![]() |
Het thema van deze nascholingsmiddag is de ouder wordende militair. De datum waarop militairen met Functioneel Leeftijdsontslag kunnen gaan is verhoogd van net boven de 50 naar inmiddels 60 jaar. En deze leeftijd zou verder kunnen stijgen. Dit heeft invloed op de zorgvraag. De militairen die langer in dienst zijn, zijn onderofficieren en officieren die met het doorlopen van hun loopbaan leidinggevende functies zijn gaan bekleden. Deels nog steeds fysiek zwaar met daaraan gerelateerde aandoeningen. Daarnaast komen door de stijgende leeftijd bij hun meer ouderdom gerelateerde klachten. De eerstelijns militair arts krijgt hier in toenemende mate mee te maken in zijn of haar spreekuur. Er moet een zorgtraject worden ingezet en daarnaast dient de militair arts na te denken welke invloed de aandoening heeft op het functioneren van de oudere militair. Door de aandoening kan het voorkomen dat een militair niet meer kan voldoen aan de basis fysieke eisen die aan een militair worden gesteld en komen dienstgeschiktheid en een verzekeringsgeneeskundig traject in zicht. De ouder wordende militair functiegeschikt en dienstgeschikt houden is voor de organisatie en de militair zelf van belang en preventieve zorgprogramma’s en afgestemde trainingsprogramma’s helpen hierbij.

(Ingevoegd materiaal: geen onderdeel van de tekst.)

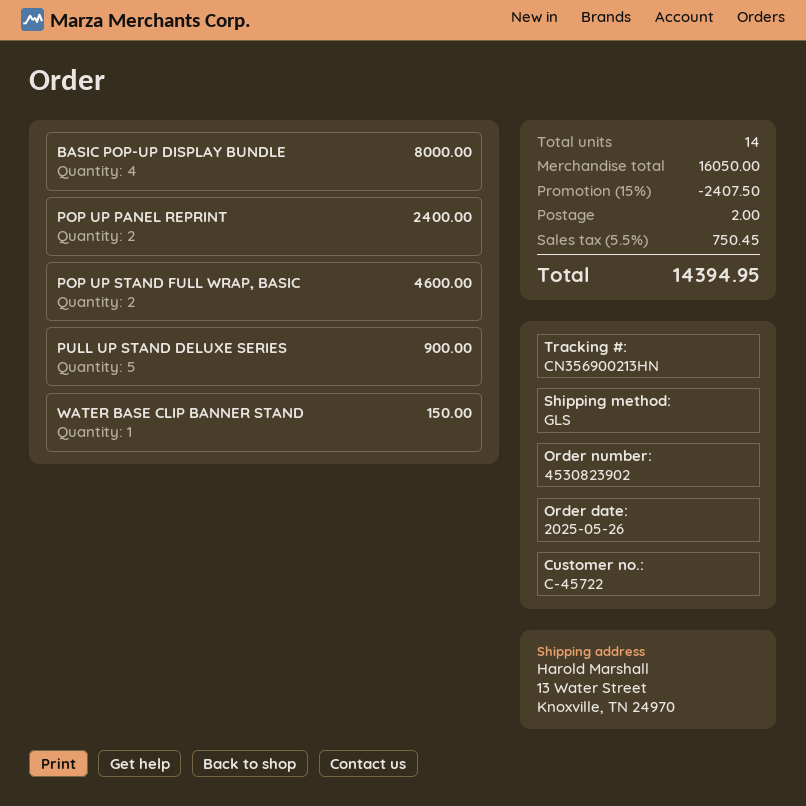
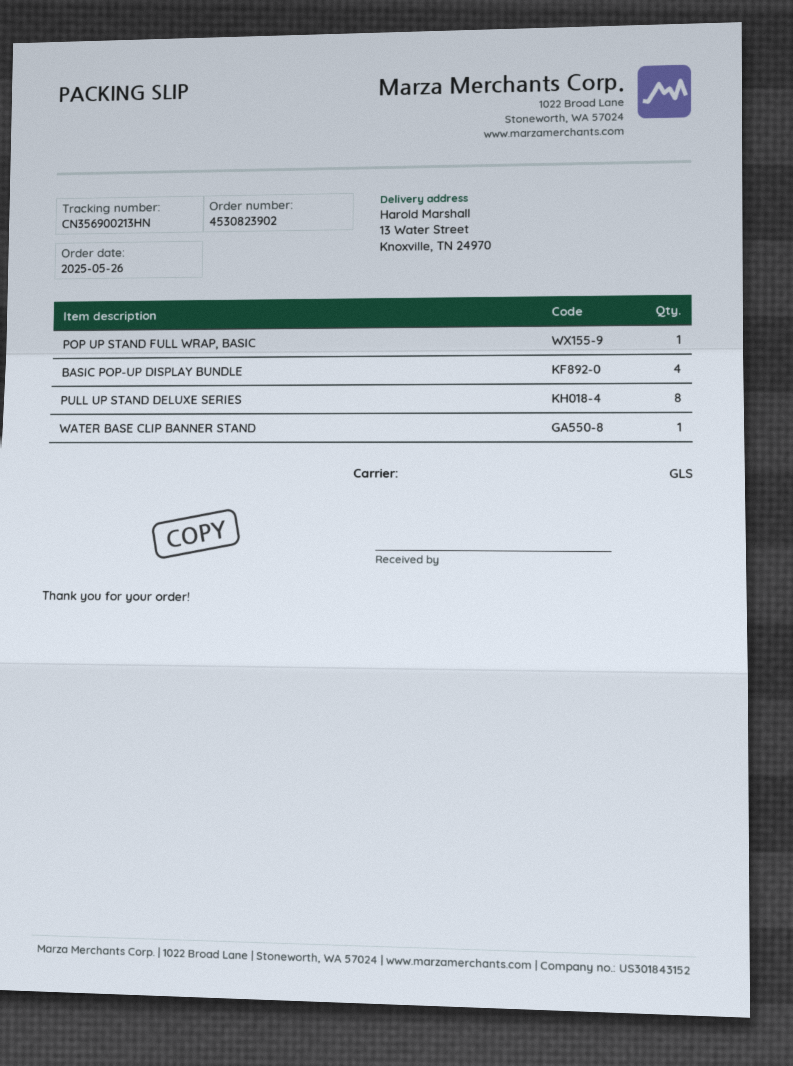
POP UP PANEL REPRINT: 2 -> none
POP UP STAND FULL WRAP, BASIC: 2 -> 1
PULL UP STAND DELUXE SERIES: 5 -> 8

Al deze facetten komen in de nascholing van 24 september aan bod. Doel van de nascholing is dat de eerstelijns militair arts en de artsen die vanuit hun managementpositie het beleid bepalen inzicht krijgen in ziektebeelden die meer dan voorheen zich in de spreekkamer gaan aandienen. En welke bedrijfsgeneeskundige en verzekeringsgeneeskundige consequenties dit voor de militair zou kunnen hebben. Inzet en ontwikkeling van sportgeneeskundige kennis is een belangrijk middel om ervoor te zorgen dat de militair de fysiek zware eisen, maar wel gerelateerd aan de functie, tot aan einde diensttijd aan kan.
Het programma biedt verder voldoende ruimte voor individuele vragen en discussie.
Deze nascholingsmiddag is bestemd voor militair artsen en wordt verzorgd door medisch specialisten van het Centraal Militair Hospitaal, het Bureau Bijzondere medische Beoordelingen en de afdeling Trainingsgeneeskunde & Trainingsfysiologie van Koninklijke Landmacht.